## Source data
*** Begin section ***

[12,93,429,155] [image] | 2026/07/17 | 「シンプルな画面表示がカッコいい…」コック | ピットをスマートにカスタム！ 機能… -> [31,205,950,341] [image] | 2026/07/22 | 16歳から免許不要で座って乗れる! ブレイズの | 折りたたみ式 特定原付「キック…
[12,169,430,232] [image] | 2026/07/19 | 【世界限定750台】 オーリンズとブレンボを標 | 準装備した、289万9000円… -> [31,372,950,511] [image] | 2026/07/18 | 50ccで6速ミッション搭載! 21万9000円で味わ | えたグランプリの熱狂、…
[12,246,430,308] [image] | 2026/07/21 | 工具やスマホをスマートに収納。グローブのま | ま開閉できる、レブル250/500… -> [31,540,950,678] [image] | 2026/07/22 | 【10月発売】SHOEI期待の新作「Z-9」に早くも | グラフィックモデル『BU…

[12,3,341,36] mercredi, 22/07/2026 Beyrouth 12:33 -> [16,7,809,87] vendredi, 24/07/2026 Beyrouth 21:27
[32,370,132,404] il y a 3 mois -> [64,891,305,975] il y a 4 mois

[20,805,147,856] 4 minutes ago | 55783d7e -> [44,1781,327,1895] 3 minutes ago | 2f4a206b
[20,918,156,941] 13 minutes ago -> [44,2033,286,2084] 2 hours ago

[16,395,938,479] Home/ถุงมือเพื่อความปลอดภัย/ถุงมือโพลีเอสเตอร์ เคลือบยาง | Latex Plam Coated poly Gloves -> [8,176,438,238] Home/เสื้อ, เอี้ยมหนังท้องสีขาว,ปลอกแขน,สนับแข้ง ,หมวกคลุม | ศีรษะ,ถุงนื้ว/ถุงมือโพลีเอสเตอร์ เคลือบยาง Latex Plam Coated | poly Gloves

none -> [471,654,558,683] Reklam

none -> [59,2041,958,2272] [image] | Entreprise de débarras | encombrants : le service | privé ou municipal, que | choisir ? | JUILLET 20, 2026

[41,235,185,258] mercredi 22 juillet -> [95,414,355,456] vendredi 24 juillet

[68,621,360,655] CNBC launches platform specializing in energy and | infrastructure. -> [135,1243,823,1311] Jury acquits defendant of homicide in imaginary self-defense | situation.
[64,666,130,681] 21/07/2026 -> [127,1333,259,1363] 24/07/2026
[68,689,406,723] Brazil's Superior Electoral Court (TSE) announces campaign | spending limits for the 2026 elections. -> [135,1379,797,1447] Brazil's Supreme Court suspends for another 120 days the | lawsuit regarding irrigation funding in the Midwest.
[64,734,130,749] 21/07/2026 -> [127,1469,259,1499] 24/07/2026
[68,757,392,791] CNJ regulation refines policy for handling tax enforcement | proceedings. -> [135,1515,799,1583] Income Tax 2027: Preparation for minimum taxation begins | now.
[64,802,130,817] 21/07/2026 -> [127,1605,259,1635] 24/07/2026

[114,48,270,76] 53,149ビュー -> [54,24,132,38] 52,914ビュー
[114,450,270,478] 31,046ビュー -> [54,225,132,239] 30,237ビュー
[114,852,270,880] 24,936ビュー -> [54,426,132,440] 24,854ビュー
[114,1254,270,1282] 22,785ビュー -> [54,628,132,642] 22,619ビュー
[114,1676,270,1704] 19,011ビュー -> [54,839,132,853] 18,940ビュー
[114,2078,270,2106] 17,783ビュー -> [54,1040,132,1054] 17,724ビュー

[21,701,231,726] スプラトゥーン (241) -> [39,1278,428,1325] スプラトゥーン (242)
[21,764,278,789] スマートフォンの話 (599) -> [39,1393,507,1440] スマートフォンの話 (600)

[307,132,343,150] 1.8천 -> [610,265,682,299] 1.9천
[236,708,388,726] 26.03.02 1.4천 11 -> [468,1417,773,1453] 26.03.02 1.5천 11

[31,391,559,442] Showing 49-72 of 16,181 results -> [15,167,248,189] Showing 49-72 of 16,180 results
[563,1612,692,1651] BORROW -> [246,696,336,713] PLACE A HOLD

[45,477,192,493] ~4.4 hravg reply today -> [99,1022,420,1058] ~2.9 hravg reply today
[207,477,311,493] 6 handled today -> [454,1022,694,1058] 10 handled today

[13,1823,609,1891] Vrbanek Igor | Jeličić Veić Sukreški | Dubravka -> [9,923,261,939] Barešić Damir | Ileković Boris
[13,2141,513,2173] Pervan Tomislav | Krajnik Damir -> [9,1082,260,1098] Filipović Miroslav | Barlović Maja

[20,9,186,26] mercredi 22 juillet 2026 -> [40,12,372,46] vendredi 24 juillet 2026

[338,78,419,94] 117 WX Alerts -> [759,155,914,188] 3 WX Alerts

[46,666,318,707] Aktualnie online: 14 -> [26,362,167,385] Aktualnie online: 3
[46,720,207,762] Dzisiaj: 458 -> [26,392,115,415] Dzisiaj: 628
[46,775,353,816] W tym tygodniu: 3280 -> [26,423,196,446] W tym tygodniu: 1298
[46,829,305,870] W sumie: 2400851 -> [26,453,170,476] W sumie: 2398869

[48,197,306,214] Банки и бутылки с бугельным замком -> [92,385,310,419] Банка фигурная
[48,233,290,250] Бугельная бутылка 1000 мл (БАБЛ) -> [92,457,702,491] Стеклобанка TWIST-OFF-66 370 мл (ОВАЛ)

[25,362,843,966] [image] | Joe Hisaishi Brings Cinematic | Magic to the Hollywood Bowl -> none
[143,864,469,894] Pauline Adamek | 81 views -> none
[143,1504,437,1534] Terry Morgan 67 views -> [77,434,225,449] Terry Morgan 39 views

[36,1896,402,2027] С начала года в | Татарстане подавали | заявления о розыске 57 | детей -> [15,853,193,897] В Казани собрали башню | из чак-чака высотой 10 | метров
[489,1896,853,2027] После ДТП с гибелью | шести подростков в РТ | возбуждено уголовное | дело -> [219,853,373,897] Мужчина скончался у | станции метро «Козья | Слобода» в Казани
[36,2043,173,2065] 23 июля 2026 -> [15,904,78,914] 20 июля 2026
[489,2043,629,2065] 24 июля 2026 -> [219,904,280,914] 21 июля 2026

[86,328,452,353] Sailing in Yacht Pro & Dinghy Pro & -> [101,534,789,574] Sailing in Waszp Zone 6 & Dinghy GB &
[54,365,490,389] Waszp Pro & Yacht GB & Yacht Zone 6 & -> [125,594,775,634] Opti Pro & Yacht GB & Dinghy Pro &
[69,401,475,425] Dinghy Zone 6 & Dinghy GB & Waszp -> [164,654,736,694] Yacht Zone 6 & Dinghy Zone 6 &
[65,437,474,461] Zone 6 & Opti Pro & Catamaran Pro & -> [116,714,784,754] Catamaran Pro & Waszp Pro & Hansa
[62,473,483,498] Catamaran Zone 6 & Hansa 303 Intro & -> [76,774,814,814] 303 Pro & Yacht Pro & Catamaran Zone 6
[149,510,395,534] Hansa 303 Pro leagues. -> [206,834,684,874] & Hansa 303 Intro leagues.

*** End section ***

## TASK GOAL
Copy all lines from the data above that contain the word "minutes".

## TASK ANSWER
[20,805,147,856] 4 minutes ago | 55783d7e -> [44,1781,327,1895] 3 minutes ago | 2f4a206b
[20,918,156,941] 13 minutes ago -> [44,2033,286,2084] 2 hours ago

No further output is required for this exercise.